Copy out each line of the material in which the word "Engineering" appears.

:: Recorded data

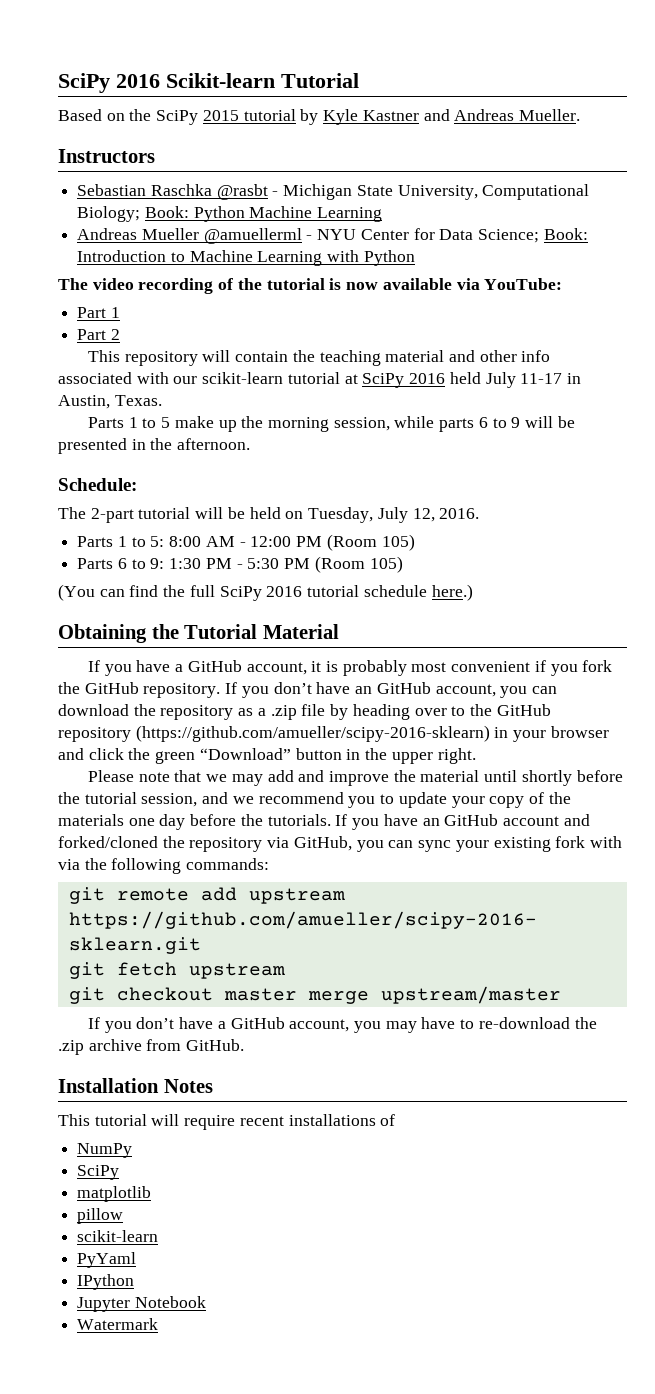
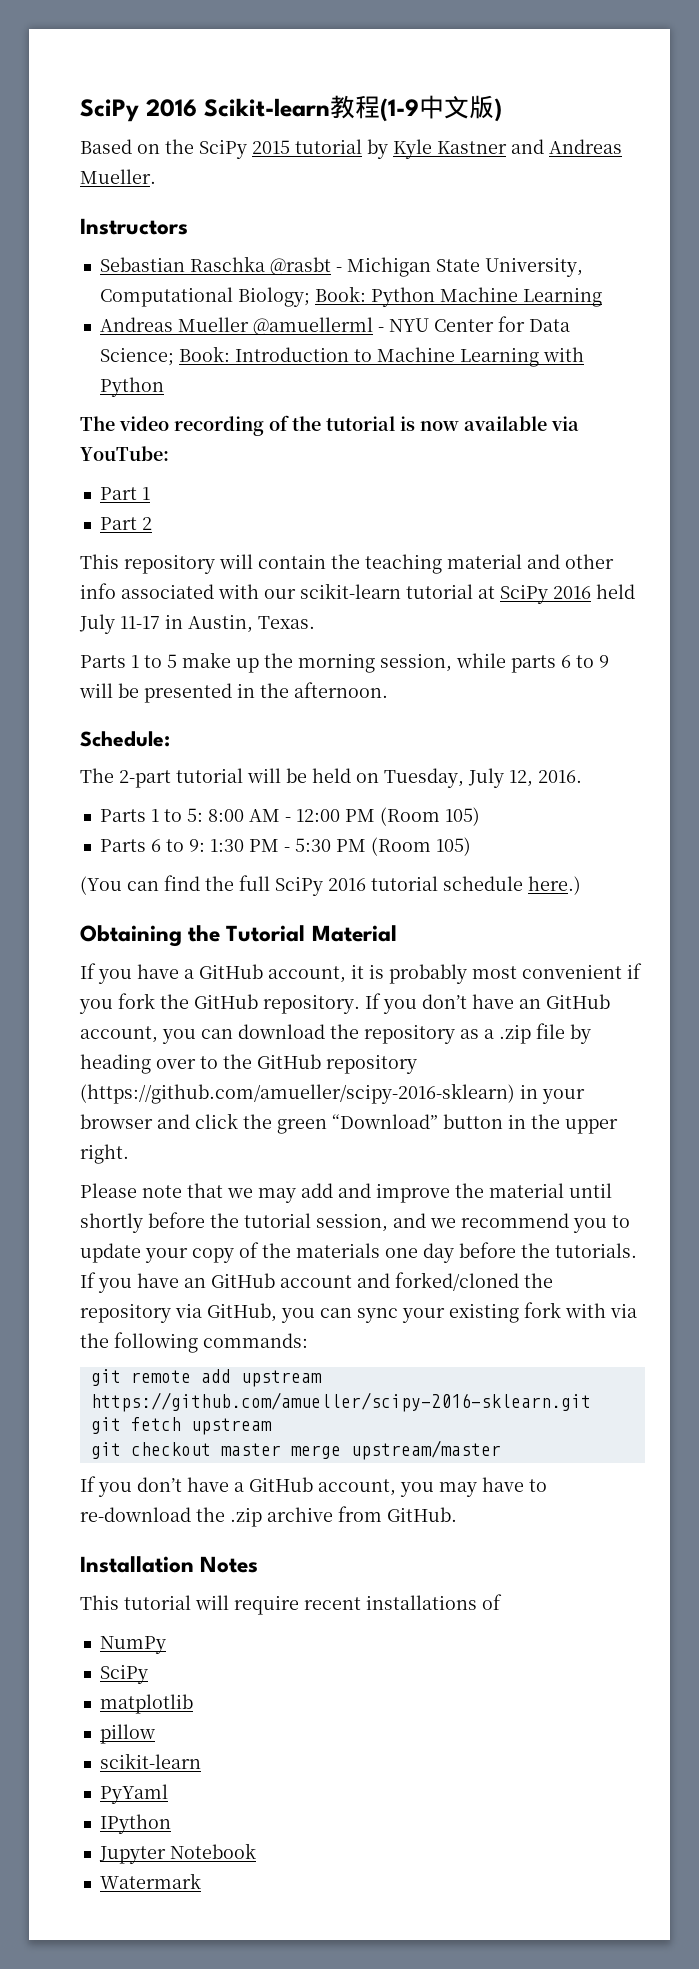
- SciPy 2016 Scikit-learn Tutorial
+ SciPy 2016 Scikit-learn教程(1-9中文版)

::::
:: Recorded data

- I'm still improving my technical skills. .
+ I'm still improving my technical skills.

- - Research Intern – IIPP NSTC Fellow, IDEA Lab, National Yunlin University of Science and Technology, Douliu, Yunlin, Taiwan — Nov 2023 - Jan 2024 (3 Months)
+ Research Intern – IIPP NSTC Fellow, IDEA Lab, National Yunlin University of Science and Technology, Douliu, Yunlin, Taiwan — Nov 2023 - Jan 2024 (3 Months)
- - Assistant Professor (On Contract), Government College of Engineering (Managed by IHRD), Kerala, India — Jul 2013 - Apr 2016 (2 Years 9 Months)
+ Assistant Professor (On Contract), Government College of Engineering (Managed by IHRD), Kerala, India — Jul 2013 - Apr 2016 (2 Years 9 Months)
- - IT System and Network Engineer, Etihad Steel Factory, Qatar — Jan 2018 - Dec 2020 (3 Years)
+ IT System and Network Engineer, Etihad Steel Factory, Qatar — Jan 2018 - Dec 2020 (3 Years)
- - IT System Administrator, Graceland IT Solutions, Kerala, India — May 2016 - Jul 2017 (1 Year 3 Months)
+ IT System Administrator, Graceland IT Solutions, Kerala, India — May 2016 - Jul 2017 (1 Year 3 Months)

::::

## Answer to the exercise
- - Assistant Professor (On Contract), Government College of Engineering (Managed by IHRD), Kerala, India — Jul 2013 - Apr 2016 (2 Years 9 Months)
+ Assistant Professor (On Contract), Government College of Engineering (Managed by IHRD), Kerala, India — Jul 2013 - Apr 2016 (2 Years 9 Months)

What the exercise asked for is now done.